Con i primi interventi già effettuati tra Valsassina e Valvarrone, i tecnici richiamano l’attenzione sulla sicurezza: calzature adeguate, previsioni meteo, batteria carica e itinerari comunicati a casa.
La stagione della raccolta dei funghi è entrata nel vivo nei boschi della Lombardia, ma con l’inizio della ricerca scatta puntuale anche l’allarme sicurezza. Negli ultimi giorni, le squadre del Soccorso Alpino e Speleologico Lombardo (SASL) sono già dovute intervenire per soccorrere diversi cercatori in difficoltà. Un copione che si ripete ogni anno e che spinge i tecnici a richiamare la popolazione alla massima prudenza e ad adottare alcune fondamentali buone pratiche prima di inoltrarsi nella vegetazione.
I rischi principali: scivolate e disorientamento
I fungaioli tendono spesso ad abbandonare i tracciati battuti per spingersi in zone d’ombra dove il terreno è umido, vicino ai torrenti o lungo pendii estremamente scoscesi. Non sorprende quindi che la scivolata rappresenti una delle cause più frequenti di incidente e di chiamata di emergenza, seguita subito dopo dalla perdita dell’orientamento.
Per ridurre al minimo i rischi è cruciale valutare con onestà la propria preparazione fisica e scegliere itinerari proporzionati alle proprie capacità.

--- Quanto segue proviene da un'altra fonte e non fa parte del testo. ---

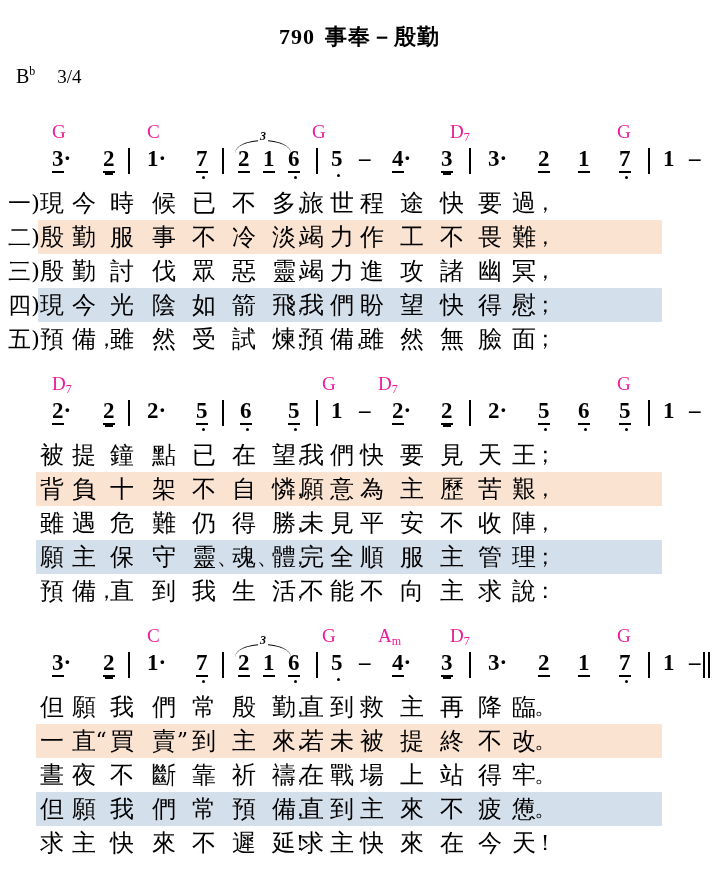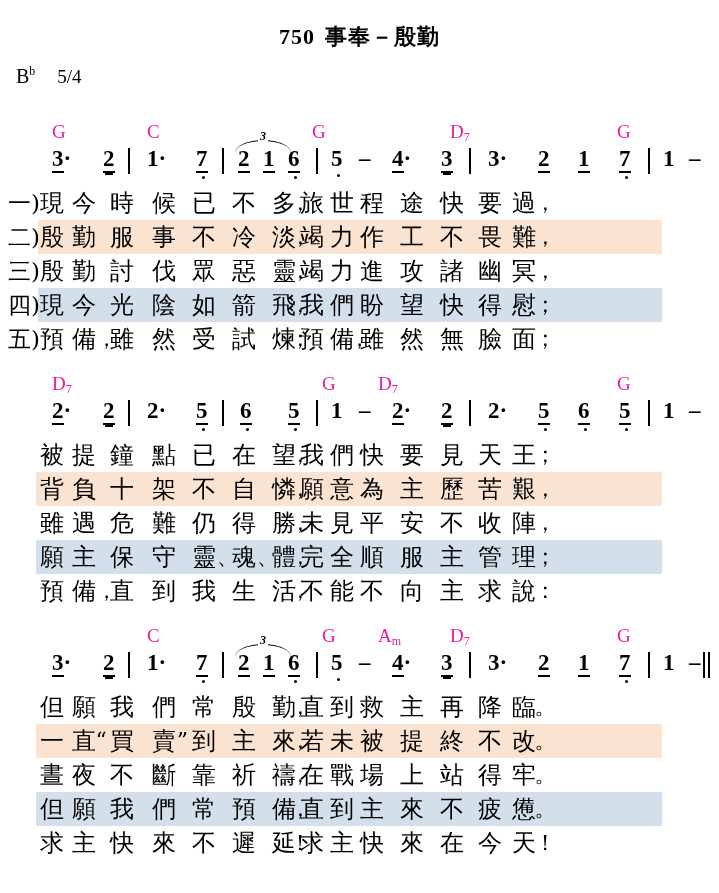"750" span.num { text: 750 -> 790 }
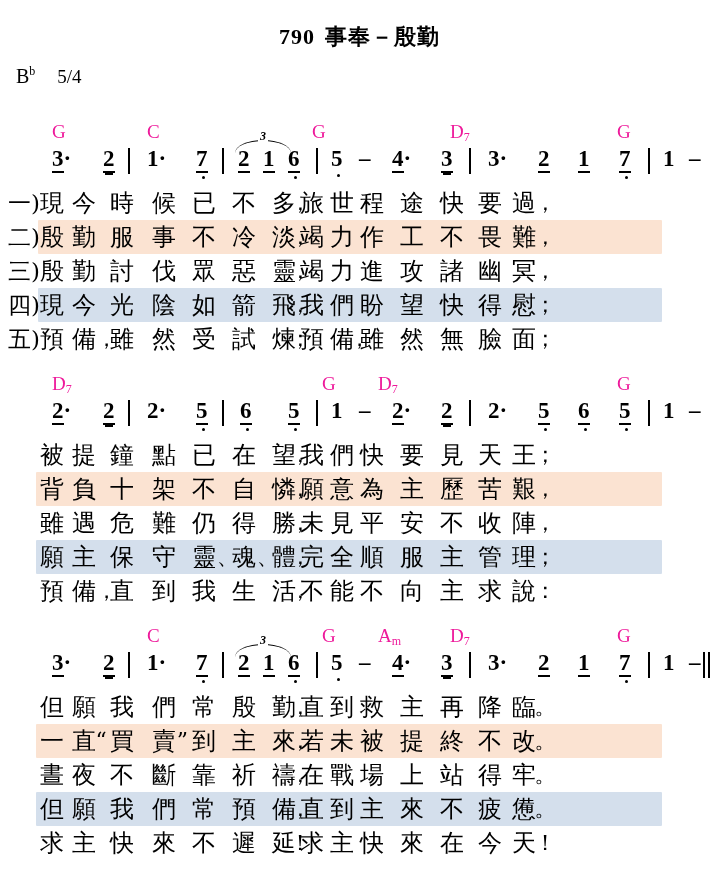"5/4" span.meter { text: 5/4 -> 3/4 }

L’attrezzatura consigliata
- Calzature idonee: Indossare unicamente scarponi da montagna con suola ben scolpita (tipo Vibram) e in grado di sostenere le caviglie. Stivali di gomma o scarpe da ginnastica sono fortemente sconsigliati.
- Abbigliamento: Preferire pantaloni lunghi e abiti adatti alle temperature locali, optando per colori vivaci (rosso, arancione, giallo) che rendano la persona ben visibile anche da grande distanza o dall’alto in caso di sorvolo dell’elicottero.
- Nello zaino: Portare sempre scorte d’acqua e cibo, una lampada frontale, un abbigliamento di ricambio per la pioggia e un powerbank per non rimanere con lo smartphone scarico.
Comunicazione e pianificazione
Prima di mettersi in cammino è opportuno consultare con attenzione i bollettini meteorologici. È fondamentale lasciare indicazioni precise a familiari o amici di fiducia sulla destinazione, l’itinerario previsto e l’orario stimato per il rientro, provvedendo a segnalare tempestivamente qualsiasi variazione di programma.
In caso di emergenza o infortunio, il numero da contattare immediatamente è il 112 (Numero Unico di Emergenza), seguendo scrupolosamente le indicazioni della centrale operativa. Ulteriori opuscoli e guide pratiche sono scaricabili gratuitamente sul sito sicurinmontagna.it.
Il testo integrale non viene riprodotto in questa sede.